Two regenerative air heaters connected in parallel are installed behind the convection shaft.

The combustion chamber has the usual prismatic shape with dimensions between the axes of the pipes 6016 * 14080 mm and is divided by a two-light water screen into two semi-furnaces. The side and rear walls of the combustion chamber are shielded with evaporator pipes with a diameter of 60 * 6 mm (steel-20) with a pitch of 64 mm. The side screens in the lower part have slopes towards the middle in the lower part at an angle of 15 to the horizontal and form a “cold” floor.

The two-light screen also consists of pipes with a diameter of 60 * 6 mm with a pitch of 64 mm and has windows formed by pipe routing to equalize the pressure in the semi-furnaces. The screen system is suspended from the metal structures of the ceiling with the help of rods and has the ability to freely fall down during thermal expansion.

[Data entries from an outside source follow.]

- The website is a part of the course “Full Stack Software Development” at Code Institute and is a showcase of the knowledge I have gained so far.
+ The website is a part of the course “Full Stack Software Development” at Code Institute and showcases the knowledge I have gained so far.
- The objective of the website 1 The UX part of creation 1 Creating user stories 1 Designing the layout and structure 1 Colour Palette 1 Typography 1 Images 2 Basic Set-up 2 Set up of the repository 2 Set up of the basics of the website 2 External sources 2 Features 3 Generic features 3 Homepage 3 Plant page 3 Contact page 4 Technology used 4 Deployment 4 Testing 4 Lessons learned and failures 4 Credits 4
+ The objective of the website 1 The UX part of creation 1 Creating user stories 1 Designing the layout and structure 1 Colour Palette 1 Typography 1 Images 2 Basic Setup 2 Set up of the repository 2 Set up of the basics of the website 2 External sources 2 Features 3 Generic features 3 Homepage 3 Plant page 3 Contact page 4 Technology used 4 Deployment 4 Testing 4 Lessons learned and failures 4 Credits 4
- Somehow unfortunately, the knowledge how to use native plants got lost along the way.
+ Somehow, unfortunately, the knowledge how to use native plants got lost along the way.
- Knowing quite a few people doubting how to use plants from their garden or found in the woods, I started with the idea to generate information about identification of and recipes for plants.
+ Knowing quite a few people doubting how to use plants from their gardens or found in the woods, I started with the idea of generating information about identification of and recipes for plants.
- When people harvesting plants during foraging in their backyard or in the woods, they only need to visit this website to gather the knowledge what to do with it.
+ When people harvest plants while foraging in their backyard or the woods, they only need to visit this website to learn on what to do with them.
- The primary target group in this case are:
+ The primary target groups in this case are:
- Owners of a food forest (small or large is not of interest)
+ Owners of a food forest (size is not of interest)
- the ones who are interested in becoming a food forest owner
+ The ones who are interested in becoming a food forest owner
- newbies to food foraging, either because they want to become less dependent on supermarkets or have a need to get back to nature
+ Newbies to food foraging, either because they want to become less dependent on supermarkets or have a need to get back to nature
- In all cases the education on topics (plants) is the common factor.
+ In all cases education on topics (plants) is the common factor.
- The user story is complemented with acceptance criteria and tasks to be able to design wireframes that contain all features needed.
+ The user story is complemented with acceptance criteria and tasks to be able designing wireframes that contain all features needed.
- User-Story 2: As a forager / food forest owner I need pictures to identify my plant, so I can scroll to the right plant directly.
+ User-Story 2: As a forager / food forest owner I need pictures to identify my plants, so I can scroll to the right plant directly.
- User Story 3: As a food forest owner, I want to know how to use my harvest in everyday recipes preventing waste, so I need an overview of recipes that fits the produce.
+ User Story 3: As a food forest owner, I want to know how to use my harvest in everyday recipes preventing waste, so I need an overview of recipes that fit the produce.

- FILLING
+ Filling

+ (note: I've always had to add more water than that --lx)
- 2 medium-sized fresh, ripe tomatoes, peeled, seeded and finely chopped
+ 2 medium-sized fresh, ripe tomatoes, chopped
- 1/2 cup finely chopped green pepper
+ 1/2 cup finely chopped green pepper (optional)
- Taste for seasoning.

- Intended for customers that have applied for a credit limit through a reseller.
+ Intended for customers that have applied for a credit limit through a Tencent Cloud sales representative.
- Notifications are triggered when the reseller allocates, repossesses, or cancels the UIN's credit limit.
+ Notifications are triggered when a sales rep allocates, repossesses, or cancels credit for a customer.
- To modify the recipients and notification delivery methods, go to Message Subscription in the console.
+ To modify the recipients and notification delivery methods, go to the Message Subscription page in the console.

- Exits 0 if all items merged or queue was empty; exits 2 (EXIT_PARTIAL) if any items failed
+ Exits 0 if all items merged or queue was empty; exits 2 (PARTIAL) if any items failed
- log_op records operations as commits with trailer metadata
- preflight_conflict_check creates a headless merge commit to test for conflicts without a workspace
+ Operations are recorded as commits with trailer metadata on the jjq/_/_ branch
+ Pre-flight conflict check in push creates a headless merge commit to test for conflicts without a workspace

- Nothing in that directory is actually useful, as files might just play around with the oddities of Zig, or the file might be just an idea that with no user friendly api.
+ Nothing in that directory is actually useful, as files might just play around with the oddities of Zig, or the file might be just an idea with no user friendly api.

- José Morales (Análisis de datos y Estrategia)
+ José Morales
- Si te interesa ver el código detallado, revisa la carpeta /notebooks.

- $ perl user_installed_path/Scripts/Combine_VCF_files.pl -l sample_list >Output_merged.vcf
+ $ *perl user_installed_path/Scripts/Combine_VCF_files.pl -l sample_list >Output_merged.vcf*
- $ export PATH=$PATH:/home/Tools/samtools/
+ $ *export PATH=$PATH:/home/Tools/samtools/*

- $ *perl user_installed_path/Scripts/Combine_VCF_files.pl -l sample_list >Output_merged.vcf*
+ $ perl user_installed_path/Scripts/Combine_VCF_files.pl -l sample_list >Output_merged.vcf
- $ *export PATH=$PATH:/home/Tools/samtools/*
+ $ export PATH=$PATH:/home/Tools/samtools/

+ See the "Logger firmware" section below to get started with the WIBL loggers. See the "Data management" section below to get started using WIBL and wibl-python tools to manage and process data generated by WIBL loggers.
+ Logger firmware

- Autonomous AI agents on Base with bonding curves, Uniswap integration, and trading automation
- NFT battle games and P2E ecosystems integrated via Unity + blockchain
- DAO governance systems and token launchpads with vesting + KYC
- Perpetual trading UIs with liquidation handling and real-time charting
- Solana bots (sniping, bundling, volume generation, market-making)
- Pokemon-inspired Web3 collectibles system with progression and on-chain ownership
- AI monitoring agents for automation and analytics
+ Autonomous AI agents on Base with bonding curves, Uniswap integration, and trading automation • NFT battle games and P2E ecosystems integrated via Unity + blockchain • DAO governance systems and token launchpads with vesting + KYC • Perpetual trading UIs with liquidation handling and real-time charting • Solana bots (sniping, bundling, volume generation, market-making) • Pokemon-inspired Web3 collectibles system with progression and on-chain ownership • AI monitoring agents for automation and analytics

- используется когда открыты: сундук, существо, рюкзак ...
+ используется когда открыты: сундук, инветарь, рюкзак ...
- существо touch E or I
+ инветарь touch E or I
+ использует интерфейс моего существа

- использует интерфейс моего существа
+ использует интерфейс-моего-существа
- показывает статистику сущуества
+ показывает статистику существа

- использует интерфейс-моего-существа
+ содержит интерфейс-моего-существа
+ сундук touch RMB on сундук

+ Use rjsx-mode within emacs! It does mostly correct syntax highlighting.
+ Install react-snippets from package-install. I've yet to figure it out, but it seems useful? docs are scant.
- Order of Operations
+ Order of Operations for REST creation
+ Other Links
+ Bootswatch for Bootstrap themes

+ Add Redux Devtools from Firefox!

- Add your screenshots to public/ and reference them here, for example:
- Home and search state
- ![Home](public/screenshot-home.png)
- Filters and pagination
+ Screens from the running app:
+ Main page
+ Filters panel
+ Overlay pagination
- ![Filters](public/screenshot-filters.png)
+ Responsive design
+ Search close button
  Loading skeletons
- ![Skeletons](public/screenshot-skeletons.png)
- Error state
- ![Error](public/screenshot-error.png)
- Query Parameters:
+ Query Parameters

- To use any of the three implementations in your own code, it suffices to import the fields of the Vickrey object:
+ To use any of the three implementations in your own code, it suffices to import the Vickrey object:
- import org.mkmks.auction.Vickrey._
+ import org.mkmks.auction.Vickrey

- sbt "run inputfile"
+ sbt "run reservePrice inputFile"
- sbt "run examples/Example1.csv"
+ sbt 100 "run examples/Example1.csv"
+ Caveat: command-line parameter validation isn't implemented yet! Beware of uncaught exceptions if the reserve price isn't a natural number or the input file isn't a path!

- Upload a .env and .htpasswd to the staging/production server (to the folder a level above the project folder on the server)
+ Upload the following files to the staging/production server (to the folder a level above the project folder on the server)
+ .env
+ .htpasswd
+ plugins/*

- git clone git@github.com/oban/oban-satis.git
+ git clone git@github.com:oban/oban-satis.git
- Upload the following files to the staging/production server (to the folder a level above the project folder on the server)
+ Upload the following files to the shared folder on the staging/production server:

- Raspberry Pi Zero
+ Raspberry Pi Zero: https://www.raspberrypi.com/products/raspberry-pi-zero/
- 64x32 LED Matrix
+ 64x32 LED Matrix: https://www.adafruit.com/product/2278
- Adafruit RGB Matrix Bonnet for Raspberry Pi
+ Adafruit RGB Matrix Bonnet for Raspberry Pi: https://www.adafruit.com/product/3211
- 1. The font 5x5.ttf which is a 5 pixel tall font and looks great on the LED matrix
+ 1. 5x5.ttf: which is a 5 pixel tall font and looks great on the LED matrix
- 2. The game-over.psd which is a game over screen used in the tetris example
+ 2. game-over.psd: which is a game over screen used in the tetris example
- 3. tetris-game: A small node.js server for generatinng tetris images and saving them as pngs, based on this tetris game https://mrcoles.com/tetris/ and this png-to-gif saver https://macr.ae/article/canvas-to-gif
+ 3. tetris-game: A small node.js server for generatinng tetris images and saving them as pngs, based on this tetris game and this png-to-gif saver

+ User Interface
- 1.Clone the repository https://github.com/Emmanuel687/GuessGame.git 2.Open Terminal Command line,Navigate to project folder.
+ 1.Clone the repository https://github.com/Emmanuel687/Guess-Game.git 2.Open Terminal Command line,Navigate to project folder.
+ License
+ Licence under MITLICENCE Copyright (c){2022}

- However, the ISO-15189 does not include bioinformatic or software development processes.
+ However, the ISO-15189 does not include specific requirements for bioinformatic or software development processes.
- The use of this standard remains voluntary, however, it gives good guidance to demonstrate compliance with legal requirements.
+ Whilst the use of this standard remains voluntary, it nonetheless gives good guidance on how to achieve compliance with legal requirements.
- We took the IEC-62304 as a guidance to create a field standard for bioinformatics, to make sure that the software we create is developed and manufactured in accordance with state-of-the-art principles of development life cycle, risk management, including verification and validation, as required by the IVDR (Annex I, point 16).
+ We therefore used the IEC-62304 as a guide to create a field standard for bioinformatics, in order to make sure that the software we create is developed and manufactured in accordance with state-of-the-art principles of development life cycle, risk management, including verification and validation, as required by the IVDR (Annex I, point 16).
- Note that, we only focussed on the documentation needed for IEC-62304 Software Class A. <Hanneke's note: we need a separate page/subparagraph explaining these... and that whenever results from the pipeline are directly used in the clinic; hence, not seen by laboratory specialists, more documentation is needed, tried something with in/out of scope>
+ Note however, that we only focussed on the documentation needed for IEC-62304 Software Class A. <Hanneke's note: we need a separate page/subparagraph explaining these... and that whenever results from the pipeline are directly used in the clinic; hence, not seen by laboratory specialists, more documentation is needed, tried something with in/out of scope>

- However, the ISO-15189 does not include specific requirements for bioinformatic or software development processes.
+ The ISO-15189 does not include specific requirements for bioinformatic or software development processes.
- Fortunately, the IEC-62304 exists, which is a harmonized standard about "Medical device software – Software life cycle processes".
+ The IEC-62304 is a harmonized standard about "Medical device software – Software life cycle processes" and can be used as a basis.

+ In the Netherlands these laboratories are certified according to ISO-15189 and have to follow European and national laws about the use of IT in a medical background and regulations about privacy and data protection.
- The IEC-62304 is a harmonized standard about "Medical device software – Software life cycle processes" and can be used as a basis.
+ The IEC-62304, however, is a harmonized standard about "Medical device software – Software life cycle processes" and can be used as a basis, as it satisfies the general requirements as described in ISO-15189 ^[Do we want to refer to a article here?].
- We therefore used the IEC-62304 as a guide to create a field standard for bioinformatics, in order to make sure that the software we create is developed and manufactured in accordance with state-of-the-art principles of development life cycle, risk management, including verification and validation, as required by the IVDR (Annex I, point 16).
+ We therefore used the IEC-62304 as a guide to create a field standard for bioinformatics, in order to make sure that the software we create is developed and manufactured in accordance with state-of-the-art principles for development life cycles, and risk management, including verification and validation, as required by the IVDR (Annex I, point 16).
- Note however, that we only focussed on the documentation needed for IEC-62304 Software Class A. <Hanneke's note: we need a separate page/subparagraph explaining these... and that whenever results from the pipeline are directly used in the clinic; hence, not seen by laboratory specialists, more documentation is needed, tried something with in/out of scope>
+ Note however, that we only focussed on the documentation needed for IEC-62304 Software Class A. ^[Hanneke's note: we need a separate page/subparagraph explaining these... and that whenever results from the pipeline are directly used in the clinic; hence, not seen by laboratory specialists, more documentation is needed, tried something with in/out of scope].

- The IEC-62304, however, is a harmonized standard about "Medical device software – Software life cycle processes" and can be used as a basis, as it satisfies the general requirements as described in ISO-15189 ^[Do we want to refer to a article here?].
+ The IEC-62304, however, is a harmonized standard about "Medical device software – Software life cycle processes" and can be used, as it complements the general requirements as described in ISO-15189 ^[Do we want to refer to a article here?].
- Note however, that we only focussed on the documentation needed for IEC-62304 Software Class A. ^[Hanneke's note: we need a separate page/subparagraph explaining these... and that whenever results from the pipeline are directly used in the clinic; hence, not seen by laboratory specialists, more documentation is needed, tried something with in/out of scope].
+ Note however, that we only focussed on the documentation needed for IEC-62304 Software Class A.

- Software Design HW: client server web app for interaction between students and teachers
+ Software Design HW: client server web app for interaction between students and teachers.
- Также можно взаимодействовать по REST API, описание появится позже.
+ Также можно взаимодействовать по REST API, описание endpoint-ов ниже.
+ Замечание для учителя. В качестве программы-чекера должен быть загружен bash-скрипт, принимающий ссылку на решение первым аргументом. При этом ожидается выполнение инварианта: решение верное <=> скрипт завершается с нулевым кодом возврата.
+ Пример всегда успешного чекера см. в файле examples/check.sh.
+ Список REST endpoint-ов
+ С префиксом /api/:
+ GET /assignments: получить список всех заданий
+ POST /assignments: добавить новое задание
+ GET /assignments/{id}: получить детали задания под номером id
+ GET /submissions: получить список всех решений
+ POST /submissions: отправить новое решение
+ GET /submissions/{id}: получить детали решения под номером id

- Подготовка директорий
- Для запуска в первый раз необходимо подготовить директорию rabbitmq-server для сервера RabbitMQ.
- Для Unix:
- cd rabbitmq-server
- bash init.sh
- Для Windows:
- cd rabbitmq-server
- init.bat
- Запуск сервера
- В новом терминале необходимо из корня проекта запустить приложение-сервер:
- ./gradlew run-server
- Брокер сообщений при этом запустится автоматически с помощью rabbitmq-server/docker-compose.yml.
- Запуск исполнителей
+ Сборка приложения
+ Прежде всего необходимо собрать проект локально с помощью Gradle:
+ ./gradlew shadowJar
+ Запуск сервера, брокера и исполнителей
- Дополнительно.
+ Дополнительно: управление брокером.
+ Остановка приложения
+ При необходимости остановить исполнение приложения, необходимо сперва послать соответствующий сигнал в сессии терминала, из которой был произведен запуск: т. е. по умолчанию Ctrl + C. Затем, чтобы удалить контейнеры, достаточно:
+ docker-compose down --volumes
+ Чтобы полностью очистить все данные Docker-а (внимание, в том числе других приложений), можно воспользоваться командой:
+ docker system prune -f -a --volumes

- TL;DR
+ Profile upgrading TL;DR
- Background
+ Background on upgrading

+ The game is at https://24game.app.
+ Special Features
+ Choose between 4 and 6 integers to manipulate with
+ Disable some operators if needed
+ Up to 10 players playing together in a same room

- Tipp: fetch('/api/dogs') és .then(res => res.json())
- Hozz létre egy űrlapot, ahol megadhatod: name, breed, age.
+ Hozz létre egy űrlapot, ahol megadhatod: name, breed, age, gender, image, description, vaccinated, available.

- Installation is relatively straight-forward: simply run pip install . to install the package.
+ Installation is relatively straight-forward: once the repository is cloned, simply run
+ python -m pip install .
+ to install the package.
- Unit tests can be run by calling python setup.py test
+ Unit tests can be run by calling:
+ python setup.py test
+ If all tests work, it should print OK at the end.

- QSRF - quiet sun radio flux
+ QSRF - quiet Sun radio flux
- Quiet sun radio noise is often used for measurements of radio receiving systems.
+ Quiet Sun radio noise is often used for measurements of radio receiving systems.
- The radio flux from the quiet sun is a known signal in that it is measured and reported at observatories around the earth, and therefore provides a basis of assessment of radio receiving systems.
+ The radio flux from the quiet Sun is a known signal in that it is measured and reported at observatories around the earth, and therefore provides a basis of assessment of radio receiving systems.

The ceiling of the combustion chamber is made horizontal and shielded by pipes of the ceiling superheater.

A combustion chamber equipped with 18 oil burners, which are located on the front wall in three tiers. The boiler is equipped with a drum with an internal diameter of 1800 mm. The length of the cylindrical part is 16200 mm. Separation is organized in the boiler drum, steam is washed with feed water.

Schematic diagram of superheaters

The superheater of the TGM-84 boiler is radiative-convective in nature of heat perception and consists of the following main 3 parts: radiative, screen or semi-radiative and convective.

The radiation part consists of a wall and ceiling superheater.

The semi-radiation superheater consists of 60 standardized screens. Convective superheater of horizontal type consists of 2 parts placed in 2 gas ducts of the downcomer above the water economizer.

A wall-mounted superheater is installed on the front wall of the combustion chamber, made in the form of six transportable blocks of pipes with a diameter of 42 * 55 (steel 12 * 1MF).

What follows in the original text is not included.